Só há um mandamento: amar os outros, como Jesus nos amou.
Jesus nos deixa a marca de identidade que nos distingue como cristãos. É o mandamento novo, em oposição ao mandamento antigo, a Lei. Amor expansivo, inclusivo, universal. O amor é o “dinamismo divino”. No mesmo movimento, unifica nossa pessoa para “dentro” (integra e harmoniza todas as dimensões de nosso ser) e nos abre para “fora”, ao encontro inspirador com todos.
Jesus não propõe como primeiro mandamento o amar a Deus, nem o amor a ele mesmo. Não precisa de nós, nem nós podemos dar nada a Ele. Deus é puro dom, amor total. É preciso descobrir em nós e reativar esse dom incondicional de Deus que, através de nós deve chegar a todos.

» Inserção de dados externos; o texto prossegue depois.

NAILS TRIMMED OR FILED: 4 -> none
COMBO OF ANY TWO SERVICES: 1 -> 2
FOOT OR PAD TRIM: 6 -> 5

Ao dizer que é “mandamento novo”, provavelmente é um eco daquilo que os próprios discípulos percebiam como “novidade” no modo de viver do Mestre, na gratuidade e na incondicionalidade de seu amor. “Que vos ameis uns aos outros” foi, muitas vezes, entendido como um amor aos “nossos”. A partir de cada comunidade cristã, o amor deve chegar a todos. Não se trata de amar aos que são amáveis (dignos de serem amados), mas de estar a serviço de todos como se fossem nós mesmos. Se deixamos de amar uma só pessoa, nosso amor evangélico se esvazia.
Sem essa experiência de que Deus é Amor em nós, a mensagem evangélica não terá acesso ao nosso próprio ser. O amor que Jesus nos pede, não é algo que possa ter sua origem em nós. Só podemos ser espelho que reflete a essência de Deus, que é puro Amor.

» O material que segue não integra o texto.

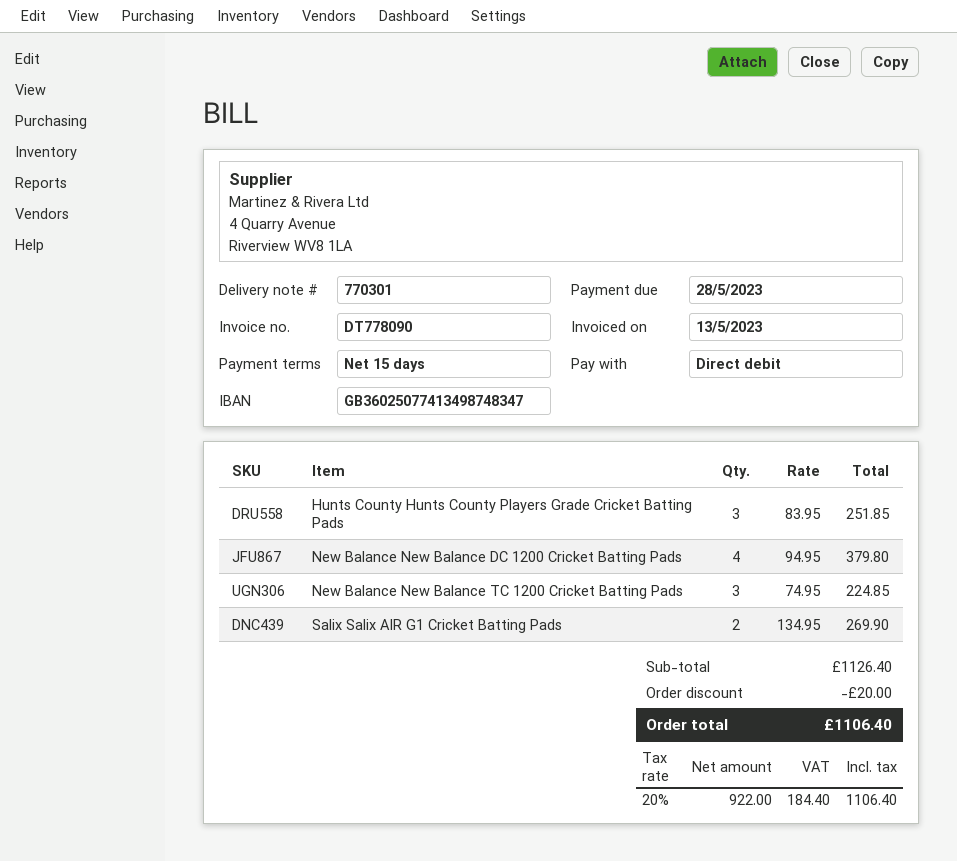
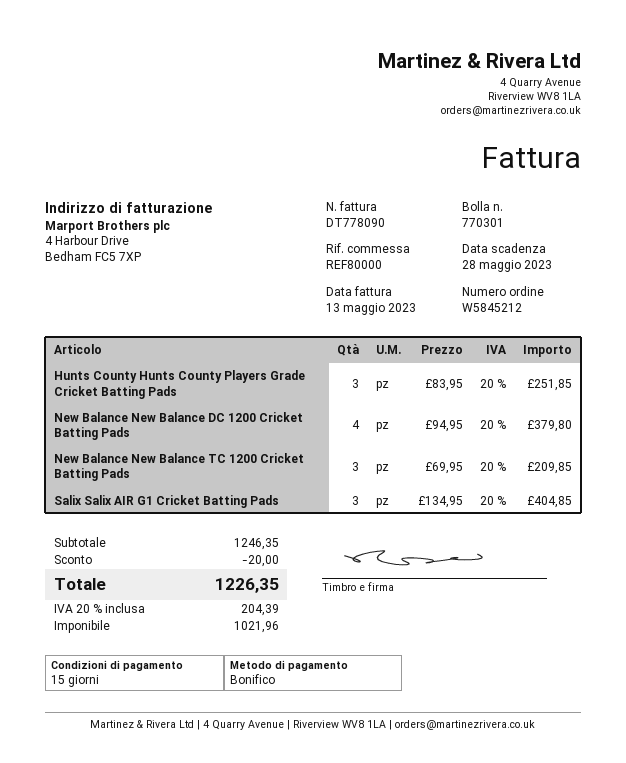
payment method: direct debit -> bank transfer
New Balance New Balance TC 1200 Cricket Batting Pads: 3 x 74.95 = 224.85 -> 3 x 69.95 = 209.85
Salix Salix AIR G1 Cricket Batting Pads: 2 x 134.95 = 269.90 -> 3 x 134.95 = 404.85
subtotal: 1126.40 -> 1246.35
net: 922.00 -> 1021.96
tax: 20% = 184.40 -> 20% = 204.39
total: 1106.40 -> 1226.35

Naturalmente não se pode impor o amor por decreto. O principal erro que continuamos cometendo é apresentar o amor como um preceito que vem de fora. Todos os esforços que façamos por cumprir um “mandamento” de amor estão fadados ao fracasso. O empenho está em descobrir que Deus é amor dentro de nós. Na realidade não se trata de uma lei, mas de uma resposta ao que Deus é em cada um de nós, e que em Jesus se manifestou de maneira contundente. Nosso amor será “um amor que responde a seu amor”.

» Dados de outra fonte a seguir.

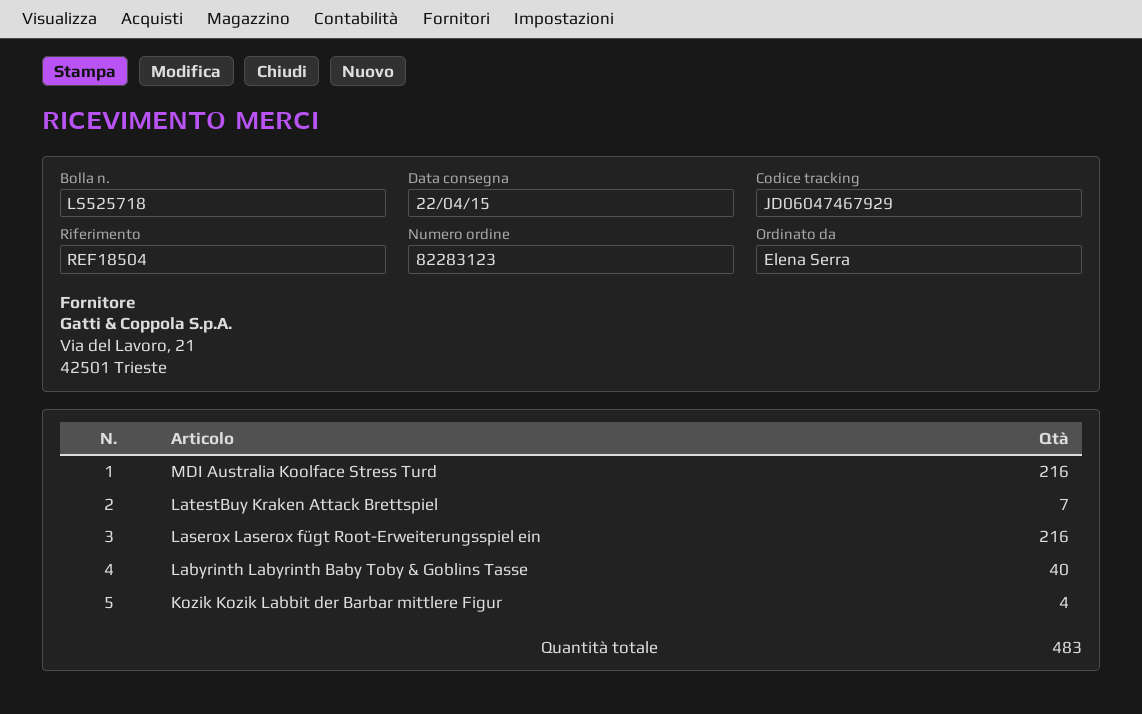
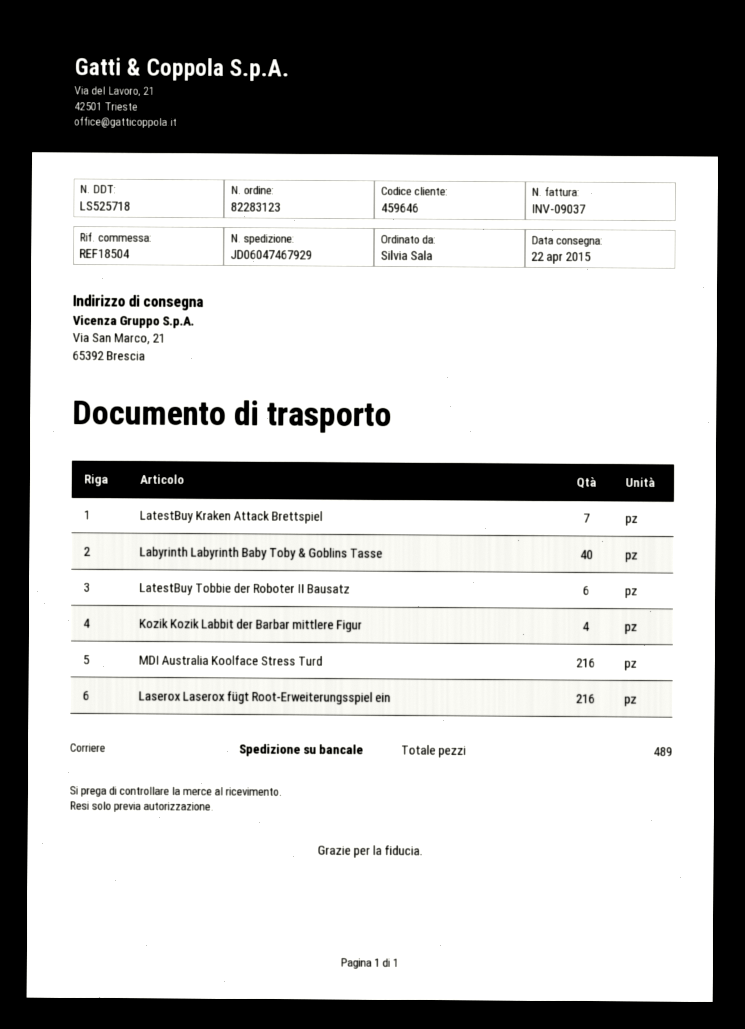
ordered by: Elena Serra -> Silvia Sala
LatestBuy Tobbie der Roboter II Bausatz: none -> 6
total quantity: 483 -> 489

O amor que Jesus nos pede deve surgir a partir de dentro, não se impor a partir de fora como uma obrigação. Trata-se de manifestar o que é Deus no fundo de nosso ser, através do nosso modo de ser e viver. É um convite a viver o que somos. Na medida em que vamos conhecendo e vivendo o que somos, o amor brota espontâneo e vai abrindo caminho de vida, despertando o amor latente nos outros.
O mandamento de Jesus não diz respeito à relação com Deus, mas à relação com todo ser humano. O que Jesus pede aos seus é um amor incondicional e a todos sem exceção. Todas as normas, todas as leis devem orientar-se a esse fim.
Antes de dizer, antes de pedir, Jesus viveu até o limite a capacidade de amar, até amar como Deus ama: “como eu vos amei”. Mas essa expressão não é comparativa, mas originante e “causal”: porque eu vos amei”. Em outras palavras: “vocês devem se amar porque eu vos amei, e tanto quanto eu vos amei”. A tradução mais justa do texto joanino poderia ser esta: “Com o mesmo amor com que eu vos amei, amai-vos também uns aos outros”.
João emprega no seu evangelho a palavra ágape, que expressa o amor sem mistura de interesse pessoal; seria o puro dom de si mesmo, só possível em Deus. A expressão “agapate” (“que vos ameis”) faz referência ao amor que é Deus, ou seja, ao grau mais elevado do dom de si mesmo. Não está falando de amor de amizade ou amor entre familiares. O amor de Deus é a realidade primeira e fundante.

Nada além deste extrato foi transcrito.